Hikmah: Laki-Laki Badui yang Kencing di Dalam Mesjid Nabawi

Jama'ah shalat Magrib di Mesjid Nabawi saat Ramadhan.
Sumber foto: dokumentasi pribadi

Madinah. Pada suatu hari, seorang Arab Badui masuk ke dalam mesjid Nabawi –pada saat itu mesjid Nabawi masih cukup sederhana dengan lantai berupa tanah. Laki-laki itu lantas menuju salah satu sisi dalam mesjid Nabawi ingin menuntaskan hajatnya, ia buang air kecil di salah satu bagian mesjid. Laki-laki Badui itu kencing di dalam mesjid!

Melihat kejadian itu, para sahabat yang sedang berkumpul bersama Rasulullah Saw marah dan dengan buru-buru langsung  menghampiri Badui itu untuk mengusir dan melemparnya ke luar. Rasulullah Saw yang melihat gelagat para sahabat, lantas mencegahnya.

“Jangan, jangan kalian melakukan itu, jangan kalian menyekat kencingnya” Rasulullah Saw berkata kepada sahabat. Para sahabat mematuhi perintah Rasulullah Saw dan membiarkan laki-laki Badui itu menyelesaikan hajatnya; kencing hingga selesai di dalam mesjid.
Ketika melihat laki-laki Badui selesai menunaikan hajatnya, Rasulullah Saw lantas menghampirinya dan bersabda dengan lemah lembut:

“Wahai saudaraku, sesungguhnya mesjid ini dibangun untuk beribadah dan bukanlah dibangun untuk melakukan hal seperti ini.”

Mendengar Rasulullah Saw yang berpesan dengan lemah lembut, berbeda dengan yang dilakukan para sahabat dengan memakai cara tidak baik dan kekerasan. Laki-laki ini Badui ini kemudian berdo’a kepada Allah Swt.

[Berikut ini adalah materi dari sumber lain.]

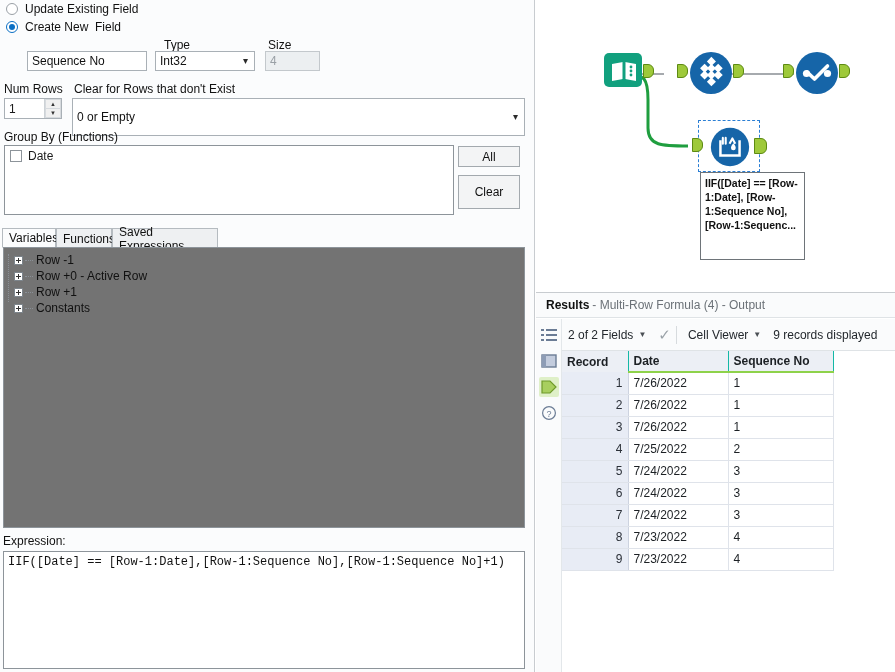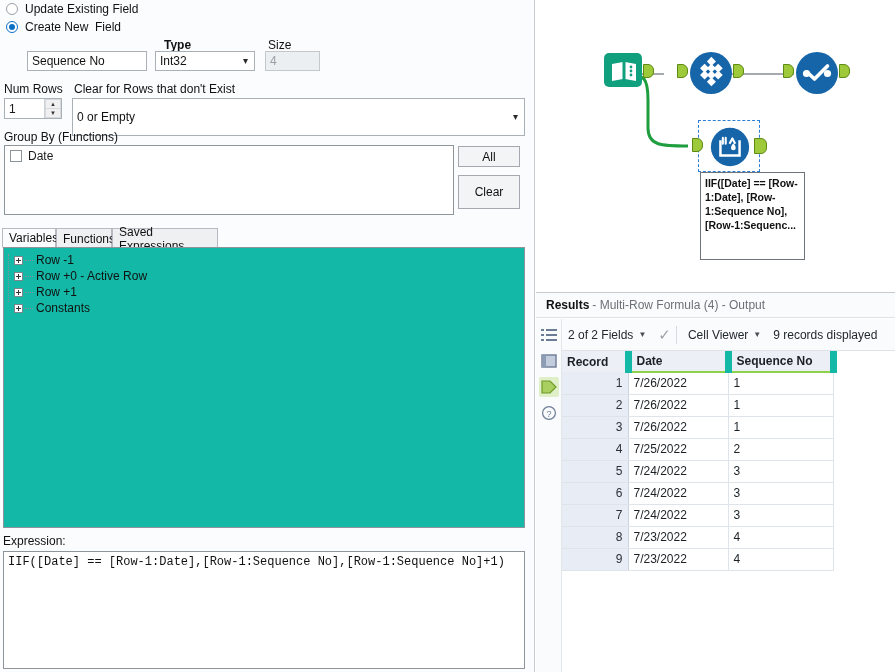--- a/index.html
+++ b/index.html
@@ -223,7 +223,7 @@
       <span class="radio-label">Create New  Field</span>
     </div>
 
-    <div class="fld-label" style="left:164px; top:38px;font-weight:bold;">Type</div>
+    <div class="fld-label" style="left:164px; top:38px;">Type</div>
     <div class="fld-label" style="left:268px; top:38px;">Size</div>
 
     <div class="txtbox" style="left:27px; top:51px; width:120px; height:20px;">

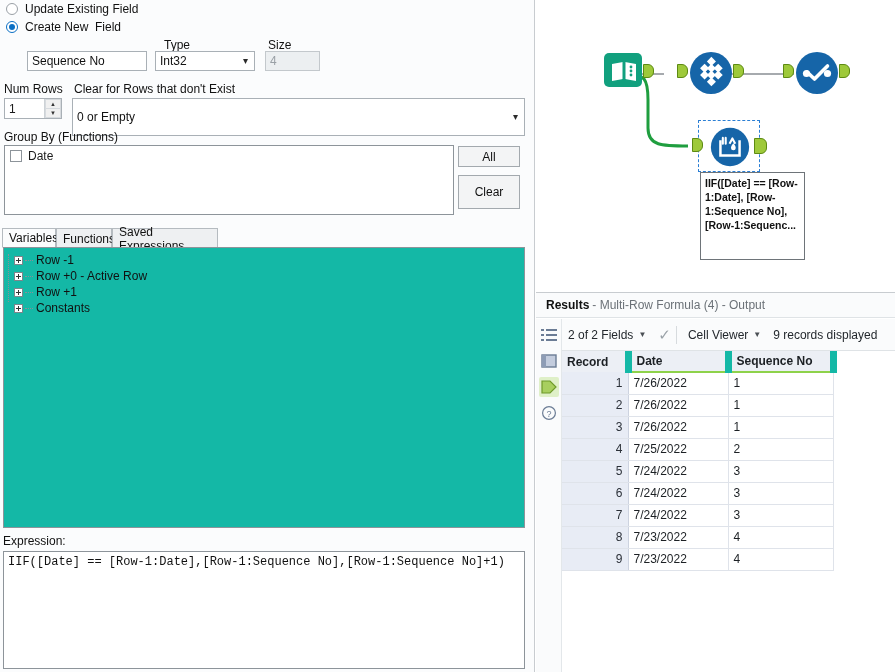--- a/index.html
+++ b/index.html
@@ -100,7 +100,7 @@
 
   #treebox {
     position: absolute; left: 3px; top: 247px; width: 522px; height: 281px;
-    background: #14b8a6; border: 1px solid #8d949a;
+    background: #737373; border: 1px solid #8d949a;
   }
   .treenode {
     position: relative; display: flex; align-items: center;

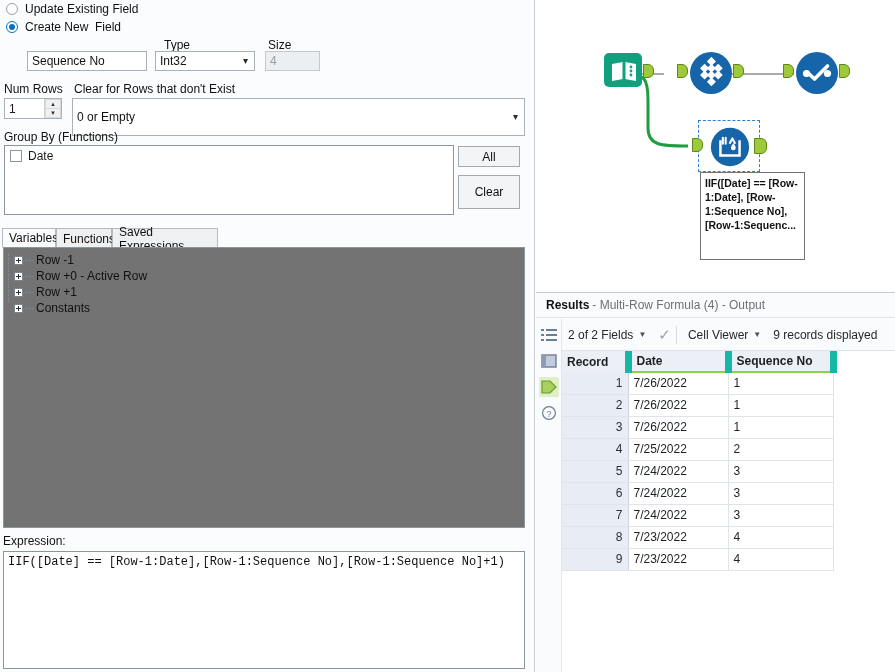--- a/index.html
+++ b/index.html
@@ -193,7 +193,7 @@
   table.grid th {
     font-size: 12px; font-weight: bold; color: #1c2024;
     text-align: left; padding: 3px 5px; height: 20px;
-    background: #eceff5; border-right: 7px solid #14b8a6;
+    background: #eceff5; border-right: 1px solid #14b8a6;
   }
   table.grid th.rec { background: #eceff5; }
   table.grid th.datacol { border-bottom: 2px solid #8ed24a; background: #eceff5; }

“Ya Allah, berikanlah rahmatmu kepadaku dan Muhammad. Dan janganlah engkau memberikan rahmatmu kepada siapapun yang bersama kami” Sangking kesalnya Badui ini kepada sikap sahabat kepadanya yang tidak tahu apa-apa, ia sampai berdo’a kepada Allah agar tidak merahmati mereka semua. 

Mendengar hal itu, Rasulullah Saw bersabda lagi:
“Sesungguhnya Engkau telah menyempitkan rahmat Allah yang luas itu”

***
Hari ini, jika seadainya datang seseorang yang tidak tahu agama masuk ke dalam mesjid, katakanlah mesjid Istiqlal Jakarta, apa yang akan kita lakukan? Marah? Memakinya? Melemparnya ke luar? Tidak cukup, kita mungkin akan memukulnya hingga berdarah-darah bahkan mungkin karena sangking ramenya massa tidak terkontrol, ia  berakhir mengenaskan, bahkan tewas. Sering kali kita mendengar hal seperti ini di media massa atau media sosial?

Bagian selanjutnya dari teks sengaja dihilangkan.